Frank Sibley

Personal information
- Full name: Frank Phillip Sibley
- Date of birth: 4 December 1947
- Place of birth: Uxbridge, England
- Date of death: 10 May 2024 (aged 76)
- Position(s): Defender

Youth career
- Queens Park Rangers

Senior career*
- Years: Team / Apps / (Gls)
- 1963–1971: Queens Park Rangers / 143 / (3)

Managerial career
- 1977–1978: Queens Park Rangers
- 1979: Walsall
- 1984–1985: Queens Park Rangers (caretaker manager)

= Frank Sibley (footballer) =

English footballer (1947–2024)

Frank Phillip Sibley (4 December 1947 – 10 May 2024) was an English footballer and manager. He was a member of the QPR double winning side that captured both the Third Division Championship in 1966–67 and the League Cup on 4 March 1967.

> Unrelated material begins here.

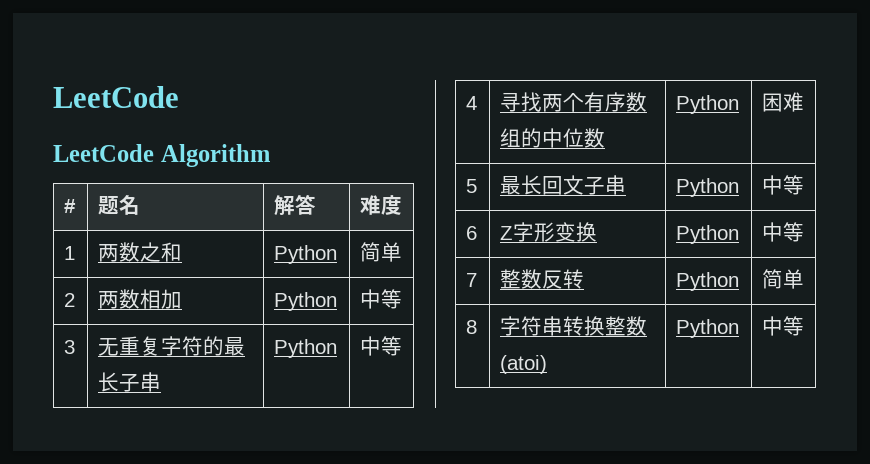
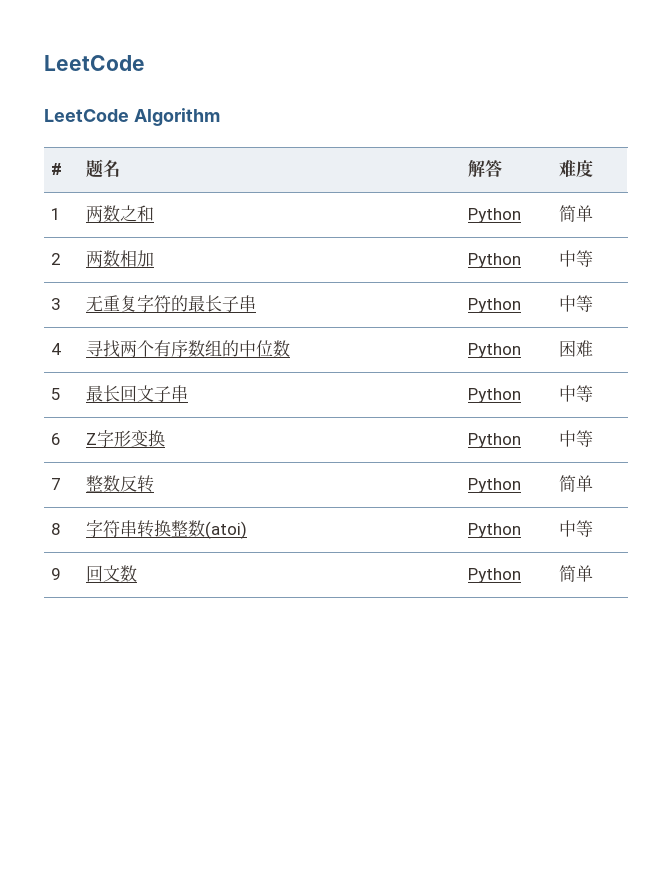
(805, 326) none -> [51,568,62,580] [86,565,138,582] [468,568,522,583] [559,565,594,582] // 9 | 回文数 | Python | 简单

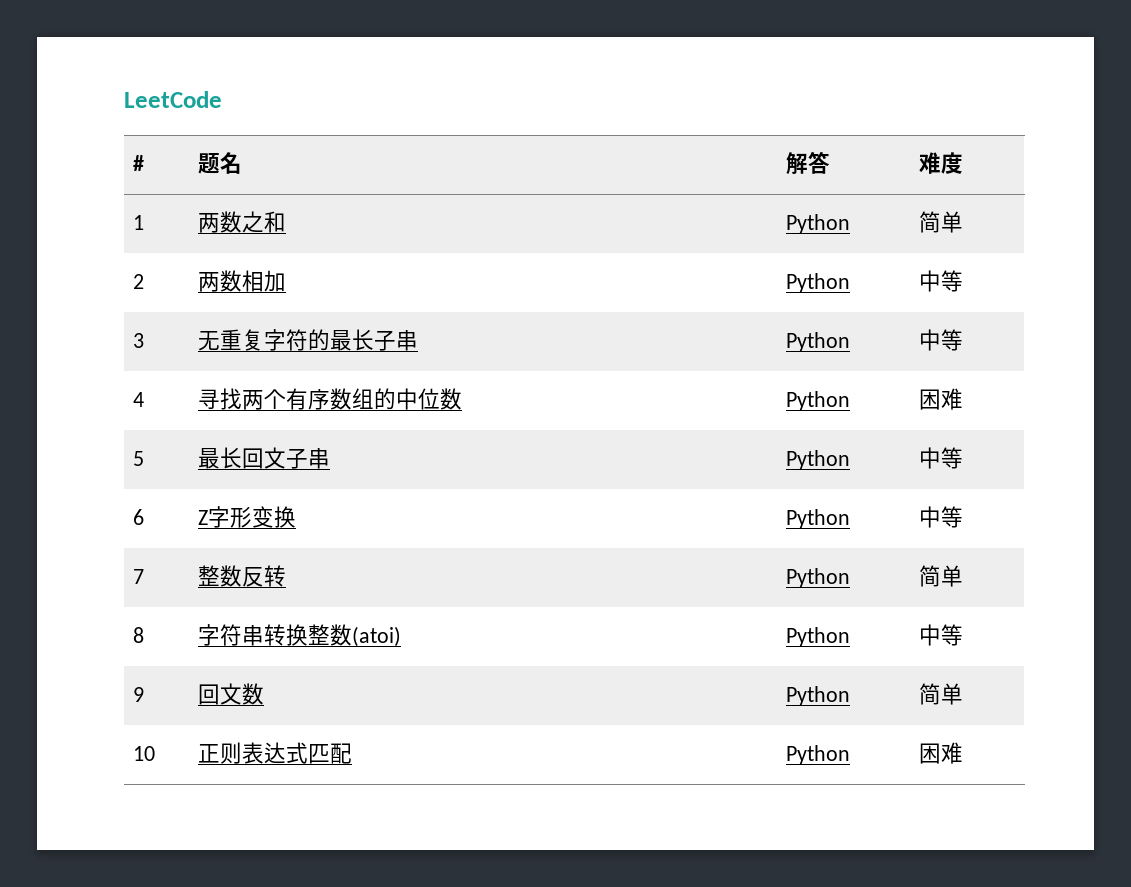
[44,55,145,71] [44,108,220,126] LeetCode // LeetCode Algorithm -> [124,91,222,108] LeetCode
(594, 573) none -> [132,746,155,761] [197,742,352,764] [785,745,850,765] [918,742,963,764] // 10 | 正则表达式匹配 | Python | 困难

A defender, Sibley was the youngest player to play in the QPR first team at the age of 15 on 3 September 1963 away to Aldershot in a League Cup tie. He retired from playing early, at the age of 23, after suffering a knee injury. He joined the coaching staff at QPR, and later became manager in the summer of 1977 at the age of 29, the youngest ever QPR manager.

He was appointed as manager of Walsall in February 1979 replacing Alan Ashman 1979. He remained in charge for only two months before being replaced by Alan Buckley, who was returning to Walsall having been player–manager at Birmingham City.

Sibley was chief scout for Watford.

Sibley was diagnosed with Parkinson's disease in 2004. He died on 10 May 2024, at the age of 76.